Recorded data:
====

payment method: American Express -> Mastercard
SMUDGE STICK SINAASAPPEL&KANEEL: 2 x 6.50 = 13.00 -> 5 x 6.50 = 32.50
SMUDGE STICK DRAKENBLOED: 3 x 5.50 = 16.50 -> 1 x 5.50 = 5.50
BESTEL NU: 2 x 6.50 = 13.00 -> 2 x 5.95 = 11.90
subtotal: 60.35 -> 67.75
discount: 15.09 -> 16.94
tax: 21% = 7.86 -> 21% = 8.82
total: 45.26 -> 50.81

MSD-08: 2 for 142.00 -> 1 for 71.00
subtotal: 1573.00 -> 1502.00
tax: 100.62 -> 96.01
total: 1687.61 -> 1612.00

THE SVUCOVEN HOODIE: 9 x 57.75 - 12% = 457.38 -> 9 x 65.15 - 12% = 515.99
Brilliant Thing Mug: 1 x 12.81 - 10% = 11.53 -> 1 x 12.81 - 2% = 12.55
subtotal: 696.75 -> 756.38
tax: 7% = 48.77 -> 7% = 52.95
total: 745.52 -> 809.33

====

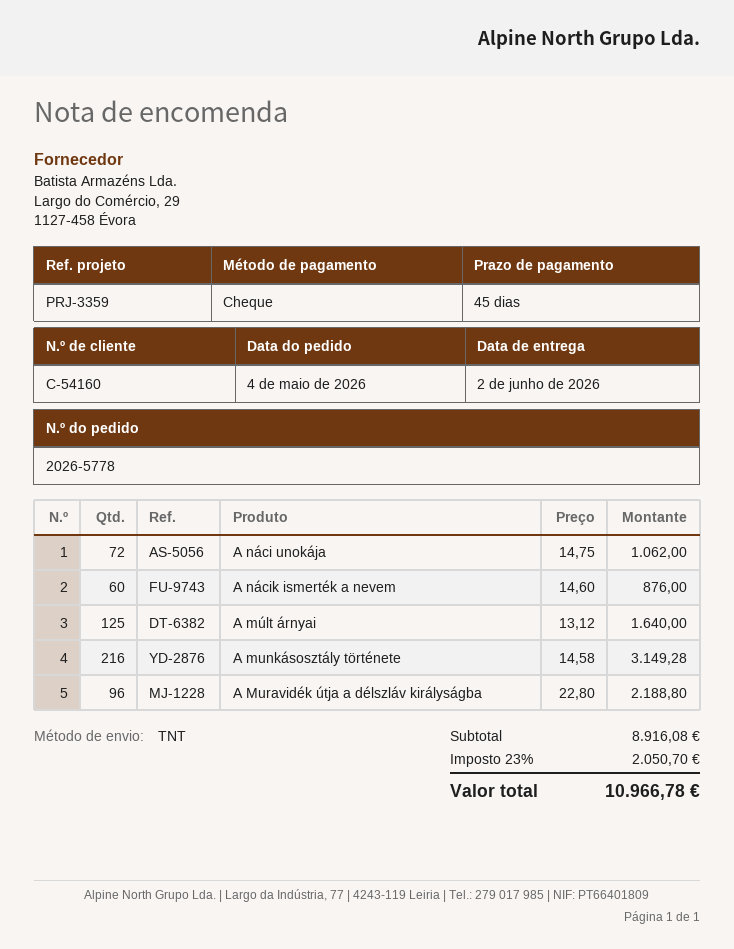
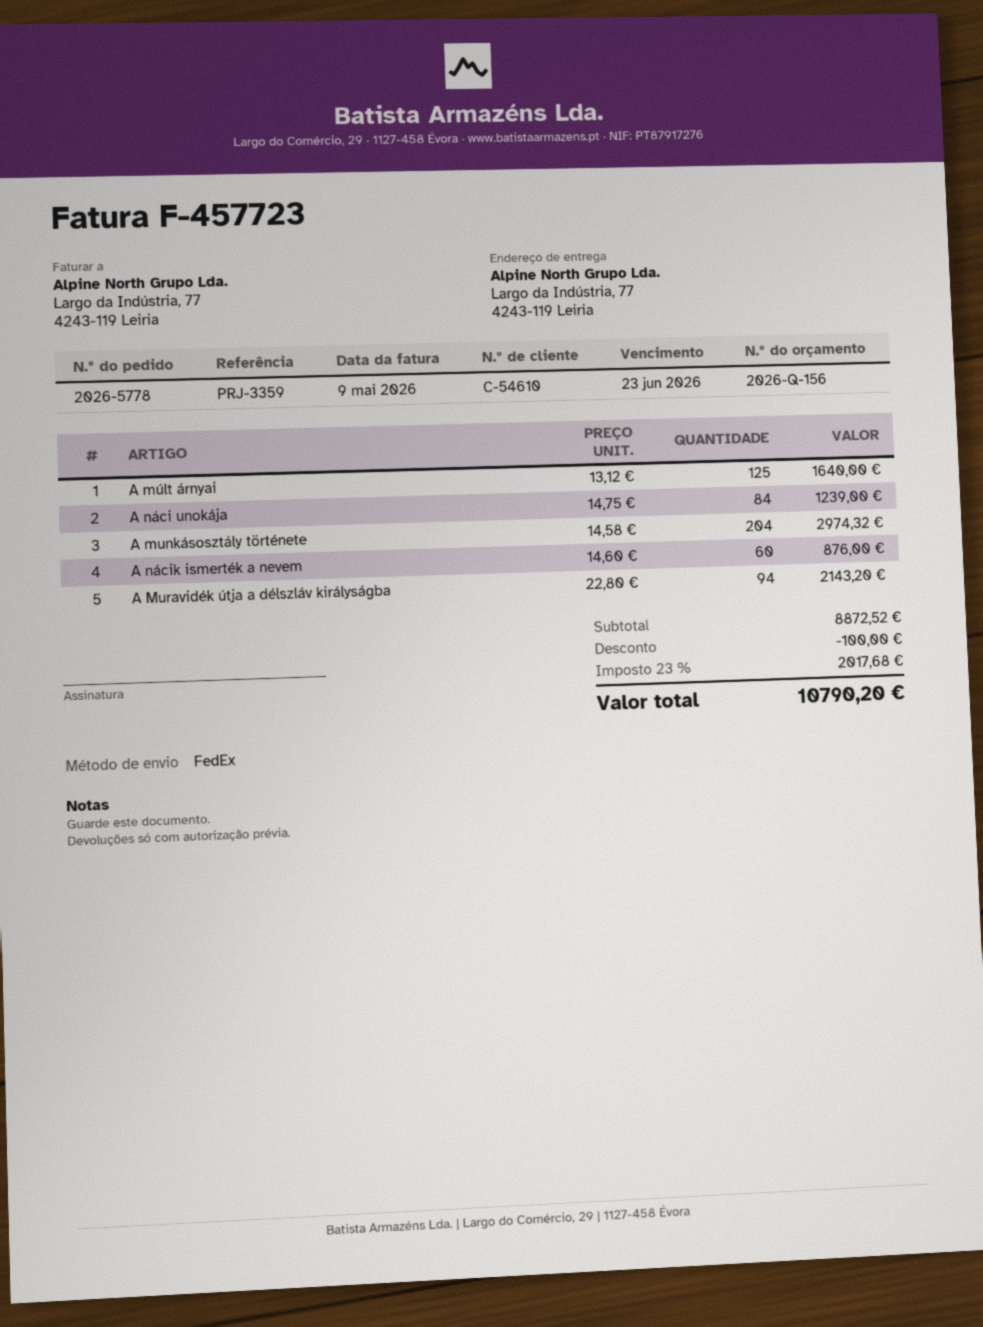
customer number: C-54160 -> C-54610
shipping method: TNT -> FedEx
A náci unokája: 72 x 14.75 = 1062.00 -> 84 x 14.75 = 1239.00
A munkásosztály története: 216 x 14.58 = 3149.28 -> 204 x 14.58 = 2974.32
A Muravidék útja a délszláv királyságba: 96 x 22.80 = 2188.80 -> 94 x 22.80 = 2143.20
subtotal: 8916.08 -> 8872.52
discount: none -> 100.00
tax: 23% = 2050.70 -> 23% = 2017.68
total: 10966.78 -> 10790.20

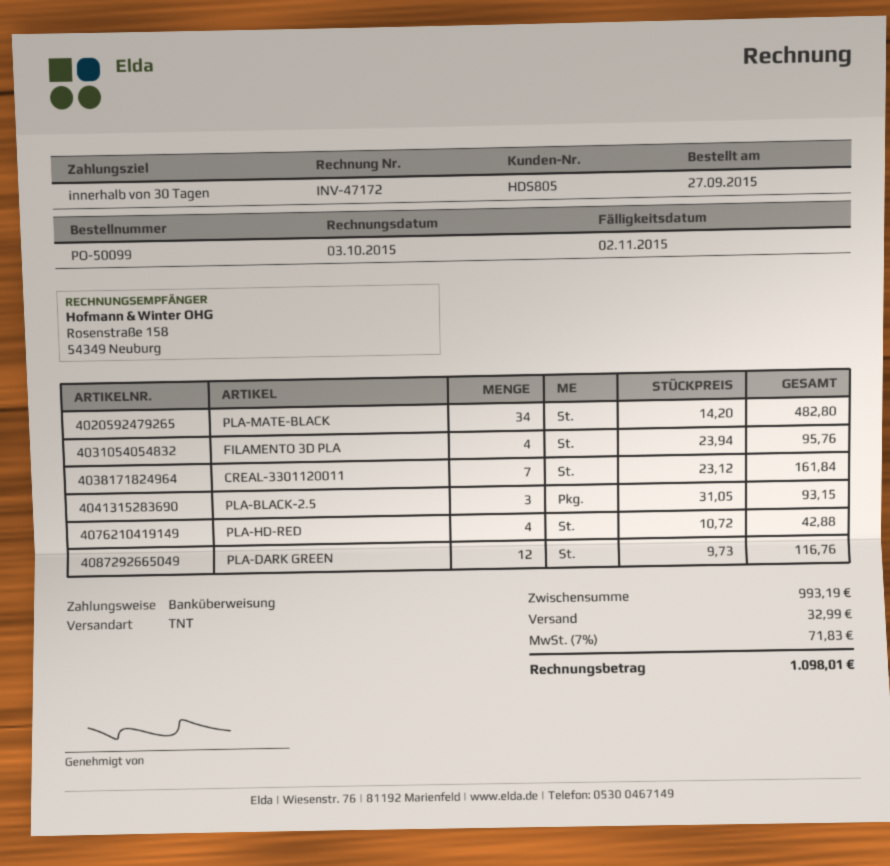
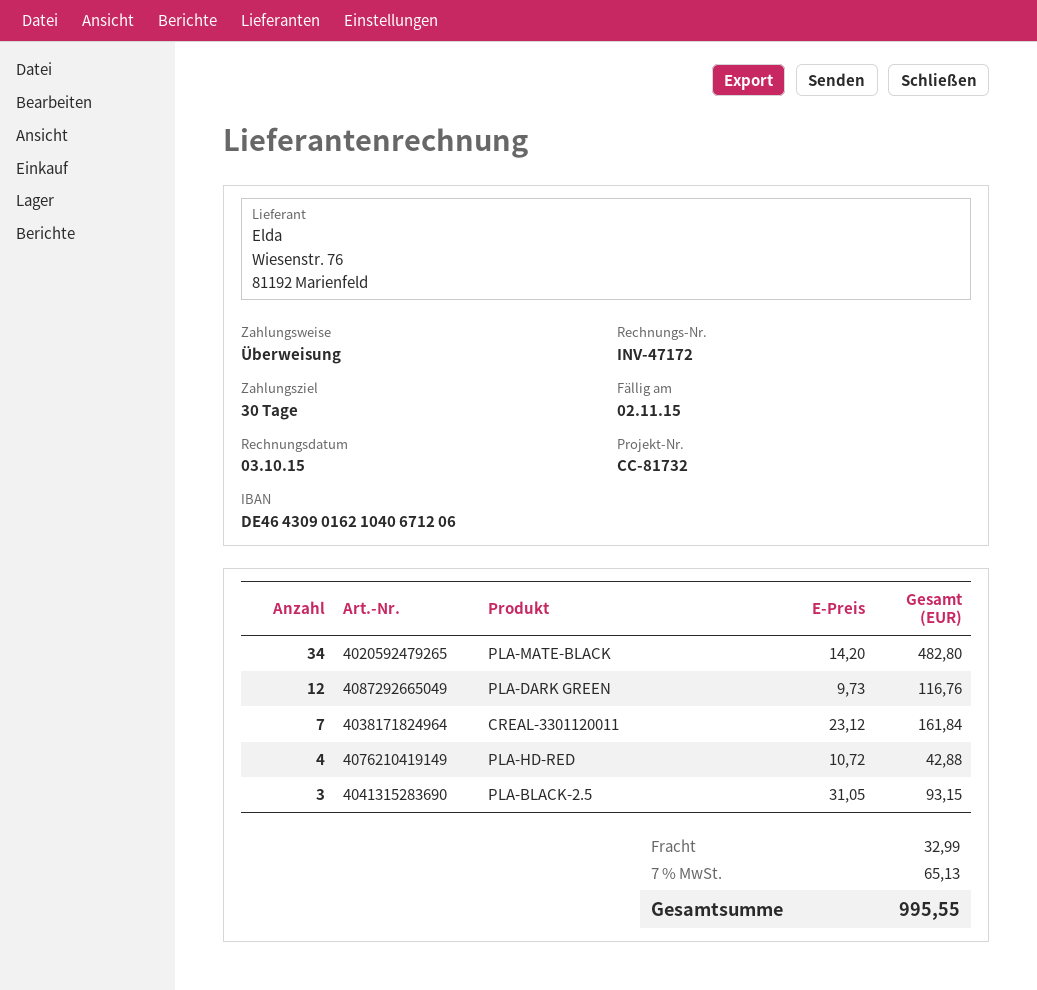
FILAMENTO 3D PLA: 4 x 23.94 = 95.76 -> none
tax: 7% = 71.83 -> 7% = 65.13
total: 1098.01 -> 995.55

====

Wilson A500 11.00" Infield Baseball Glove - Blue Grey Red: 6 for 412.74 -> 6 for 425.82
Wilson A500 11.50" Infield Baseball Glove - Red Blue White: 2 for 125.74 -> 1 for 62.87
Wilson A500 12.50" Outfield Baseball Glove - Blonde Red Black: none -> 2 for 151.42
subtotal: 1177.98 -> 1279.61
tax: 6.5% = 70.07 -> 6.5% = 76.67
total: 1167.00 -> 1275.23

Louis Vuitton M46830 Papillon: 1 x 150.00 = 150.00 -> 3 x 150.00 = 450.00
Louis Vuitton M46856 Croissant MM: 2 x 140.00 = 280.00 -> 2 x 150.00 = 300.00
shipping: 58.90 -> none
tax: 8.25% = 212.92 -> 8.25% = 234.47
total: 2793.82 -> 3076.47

====

### EXERCISE BRIEF
Return each line from the records that includes the word "discount".

### EXERCISE RESPONSE
discount: 15.09 -> 16.94
discount: none -> 100.00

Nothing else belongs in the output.